> [ABOUT THIS TASK]:
Below are records with pictures in them; print them exactly, omitting the pictures.

[THE DATA — start]

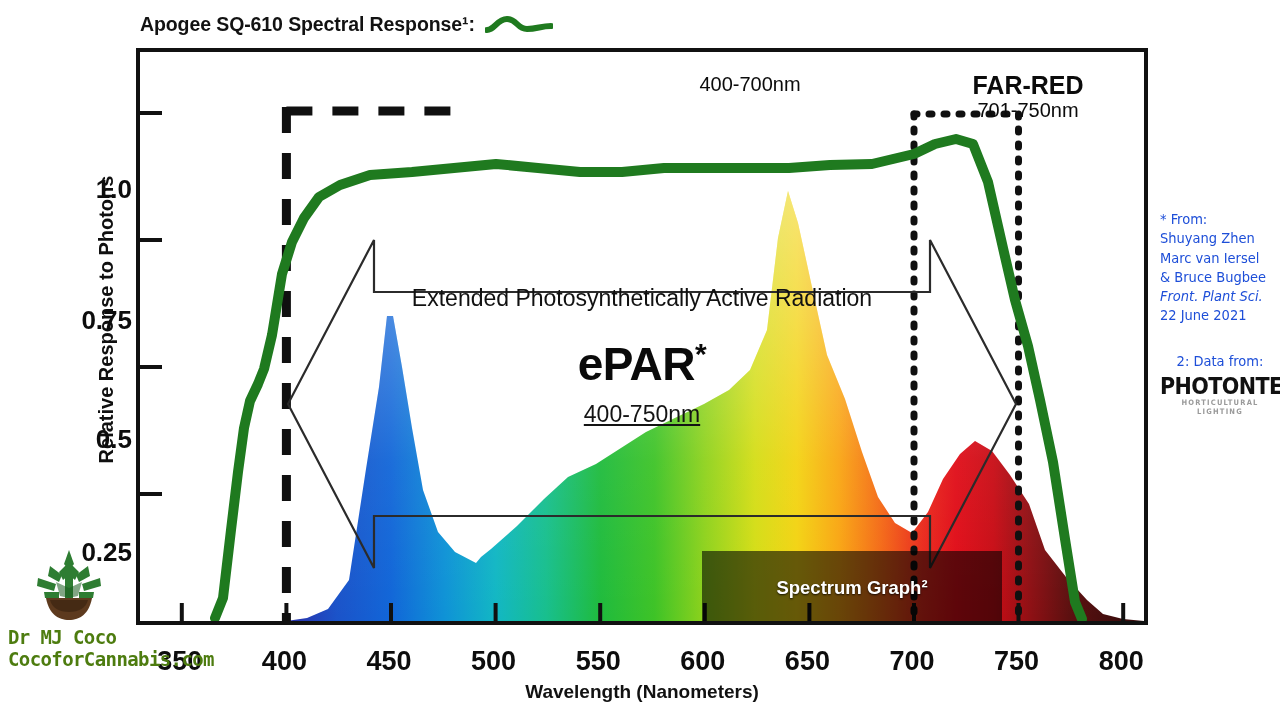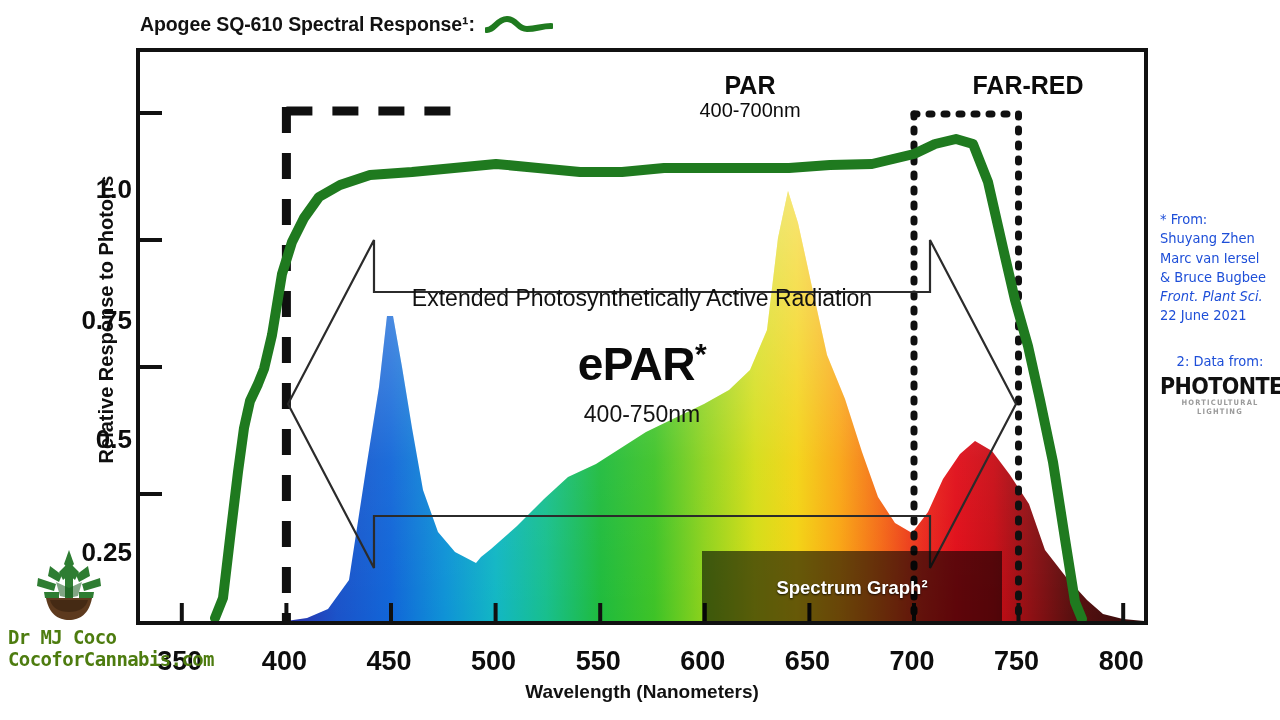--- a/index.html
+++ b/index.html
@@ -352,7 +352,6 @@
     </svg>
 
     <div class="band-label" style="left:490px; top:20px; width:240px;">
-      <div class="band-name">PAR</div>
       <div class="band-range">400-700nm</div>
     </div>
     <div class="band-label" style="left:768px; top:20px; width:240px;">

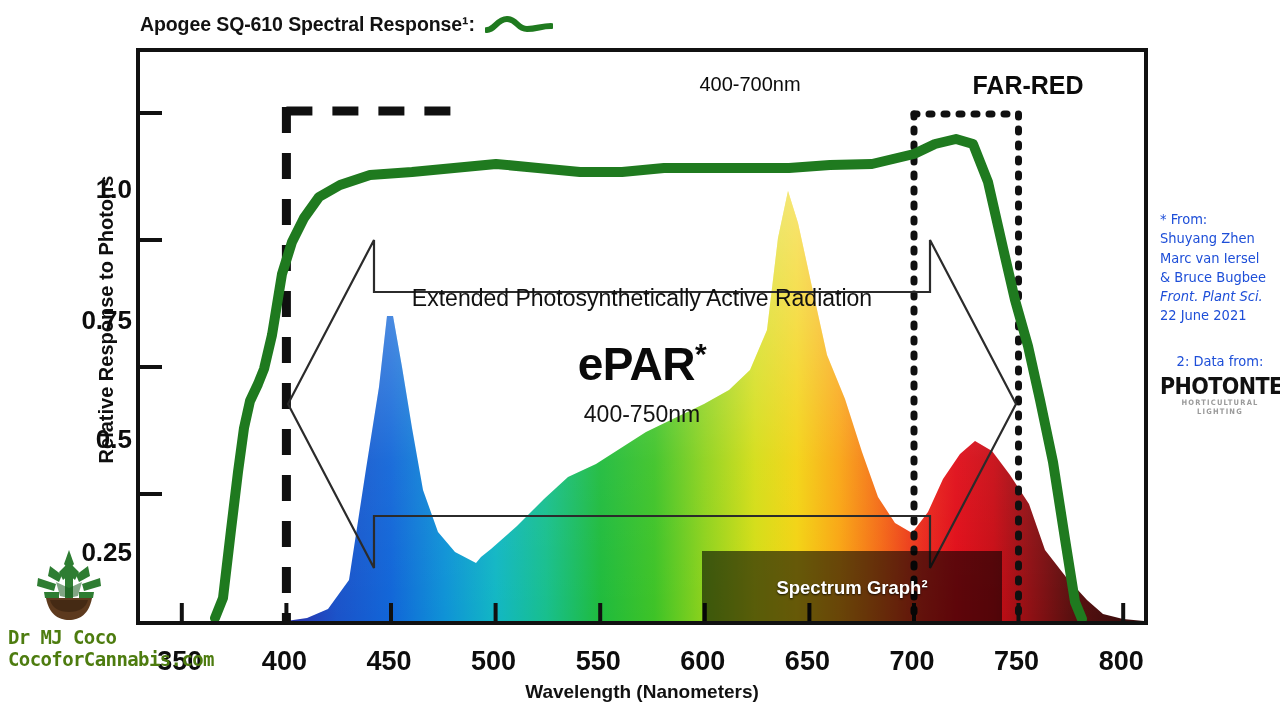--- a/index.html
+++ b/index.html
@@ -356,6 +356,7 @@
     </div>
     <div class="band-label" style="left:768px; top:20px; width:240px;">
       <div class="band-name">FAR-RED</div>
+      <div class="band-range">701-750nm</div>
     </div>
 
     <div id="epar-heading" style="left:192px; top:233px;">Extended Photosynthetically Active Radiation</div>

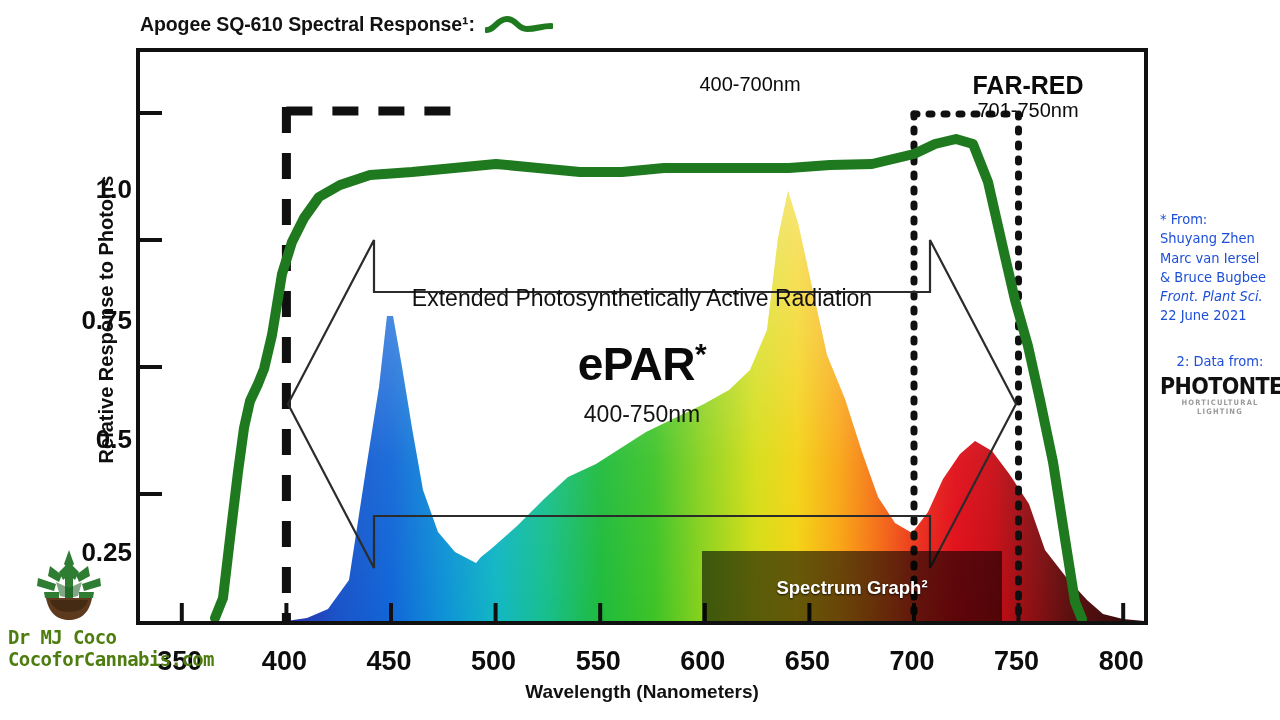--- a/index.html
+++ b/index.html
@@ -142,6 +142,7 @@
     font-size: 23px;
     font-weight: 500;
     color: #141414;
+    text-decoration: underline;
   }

[THE DATA — finish]

> [YOUR SOLUTION]:
--- a/index.html
+++ b/index.html
@@ -352,7 +352,6 @@
     </svg>
 
     <div class="band-label" style="left:490px; top:20px; width:240px;">
-      <div class="band-name">PAR</div>
       <div class="band-range">400-700nm</div>
     </div>
     <div class="band-label" style="left:768px; top:20px; width:240px;">

--- a/index.html
+++ b/index.html
@@ -356,6 +356,7 @@
     </div>
     <div class="band-label" style="left:768px; top:20px; width:240px;">
       <div class="band-name">FAR-RED</div>
+      <div class="band-range">701-750nm</div>
     </div>
 
     <div id="epar-heading" style="left:192px; top:233px;">Extended Photosynthetically Active Radiation</div>

--- a/index.html
+++ b/index.html
@@ -142,6 +142,7 @@
     font-size: 23px;
     font-weight: 500;
     color: #141414;
+    text-decoration: underline;
   }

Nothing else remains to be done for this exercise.